Thermal expansivity alpha(P, S) [1/K].

Derived: alpha = rho * Cp * |dTdPs| / T.

Source code in src/aragog/jax/eos.py

def thermal_expansivity(self, P: jax.Array, S: jax.Array) -> jax.Array:
    """Thermal expansivity alpha(P, S) [1/K].

    Derived: alpha = rho * Cp * |dTdPs| / T.
    """
    T = self.temperature(P, S)
    rho = self.density(P, S)
    Cp = self.heat_capacity(P, S)
    dTdPs_val = self.dTdPs(P, S)
    return rho * Cp * jnp.abs(dTdPs_val) / jnp.maximum(T, 1.0)

`PhaseState`

Bases: NamedTuple

Material properties at (P, S) following SPIDER eos_composite.c convention.

All scalar properties (T, rho, Cp, alpha, dTdPs, k) result from a smth-blend between two-phase mixed values (analytical formulas at the phase boundaries) and single table values (looked up at the actual P and at S_sol or S_liq when mushy).

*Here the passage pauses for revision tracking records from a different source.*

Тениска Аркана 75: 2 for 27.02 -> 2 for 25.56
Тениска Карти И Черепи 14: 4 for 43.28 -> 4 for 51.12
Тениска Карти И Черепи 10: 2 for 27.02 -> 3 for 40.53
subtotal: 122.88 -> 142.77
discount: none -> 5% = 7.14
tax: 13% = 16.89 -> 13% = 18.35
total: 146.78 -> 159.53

This matches numpy EntropyPhaseEvaluator._update_eos step-for-step.

`aragog.jax.phase`

Phase-aware property evaluation and flux assembly. evaluate_phase performs the SPIDER two-stage tanh blend at one cell; compute_fluxes is the pure-functional RHS that returns heat flux at basic nodes, internal heating at staggered nodes, eddy diffusivity, and capacitance.

`phase`

JAX phase evaluator and flux computation for the entropy solver.

Pure-functional replacements for entropy_phase.py (phase properties) and entropy_state.py (MLT convection, heat/mass fluxes). All functions are JIT-compilable and differentiable.

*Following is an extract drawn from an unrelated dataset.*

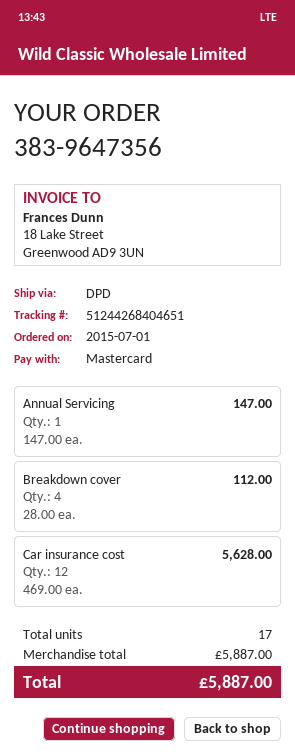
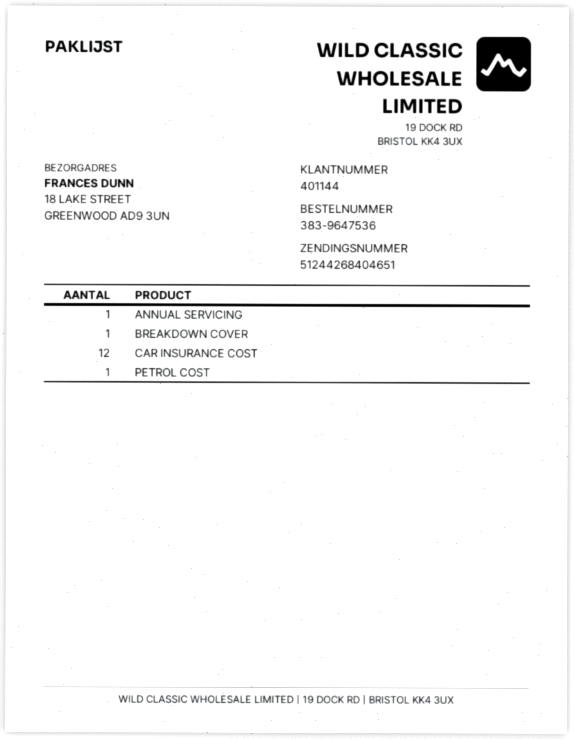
order number: 383-9647356 -> 383-9647536
Breakdown cover: 4 -> 1
PETROL COST: none -> 1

The numpy versions mutate state arrays in-place. The JAX versions take arrays in and return NamedTuples out, with no side effects.

Dependencies: jax, equinox (already in PROTEUS ecosystem via atmodeller).

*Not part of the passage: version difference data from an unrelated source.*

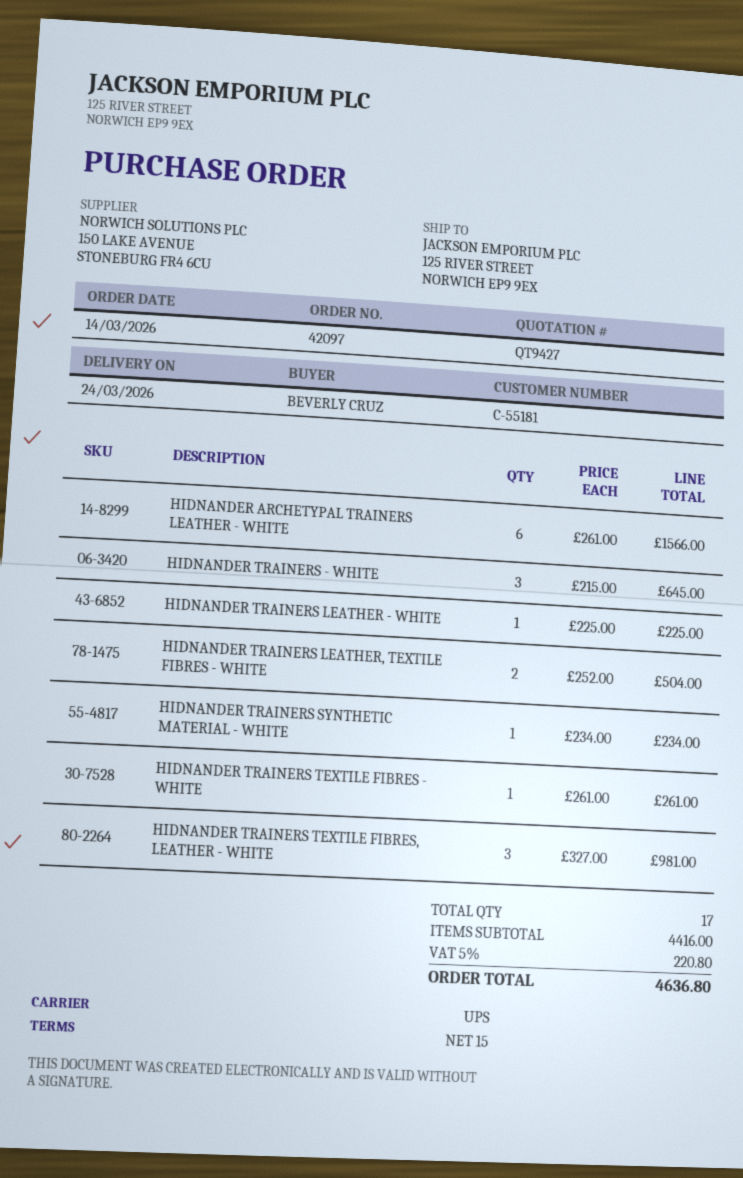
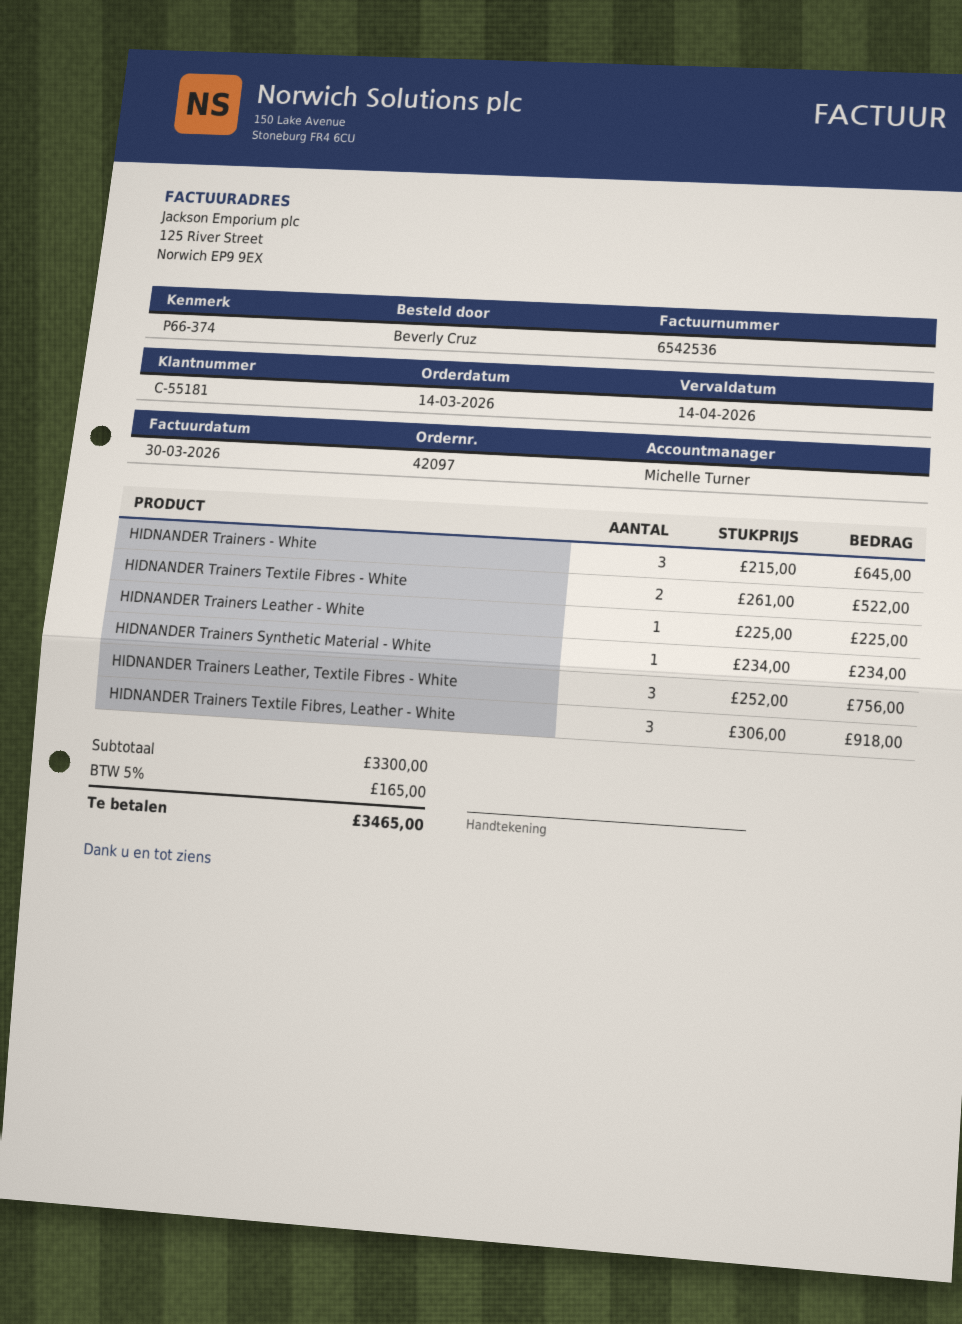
HIDNANDER ARCHETYPAL TRAINERS LEATHER - WHITE: 6 x 261.00 = 1566.00 -> none
HIDNANDER TRAINERS LEATHER, TEXTILE FIBRES - WHITE: 2 x 252.00 = 504.00 -> 3 x 252.00 = 756.00
HIDNANDER TRAINERS TEXTILE FIBRES - WHITE: 1 x 261.00 = 261.00 -> 2 x 261.00 = 522.00
HIDNANDER TRAINERS TEXTILE FIBRES, LEATHER - WHITE: 3 x 327.00 = 981.00 -> 3 x 306.00 = 918.00
subtotal: 4416.00 -> 3300.00
tax: 5% = 220.80 -> 5% = 165.00
total: 4636.80 -> 3465.00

`PhaseParams(phi_rheo=0.4, phi_width=0.15, viscosity_solid=1e+21, viscosity_liquid=0.1, grain_size=0.001, k_solid=4.0, k_liquid=2.0, matprop_smooth_width=0.0, conduction=True, convection=True, grav_sep=False, mixing=False, eddy_diff_thermal=1.0, eddy_diff_chemical=1.0, kappah_floor=0.0, bottom_up_grav_sep=True, phase_smoothing='tanh', phase_smoothing_width=0.01)`

Bases: Module

Static parameters for phase evaluation and flux computation.

Constructed once from config, passed as args to JIT-compiled functions. All fields are scalars or 1D JAX arrays.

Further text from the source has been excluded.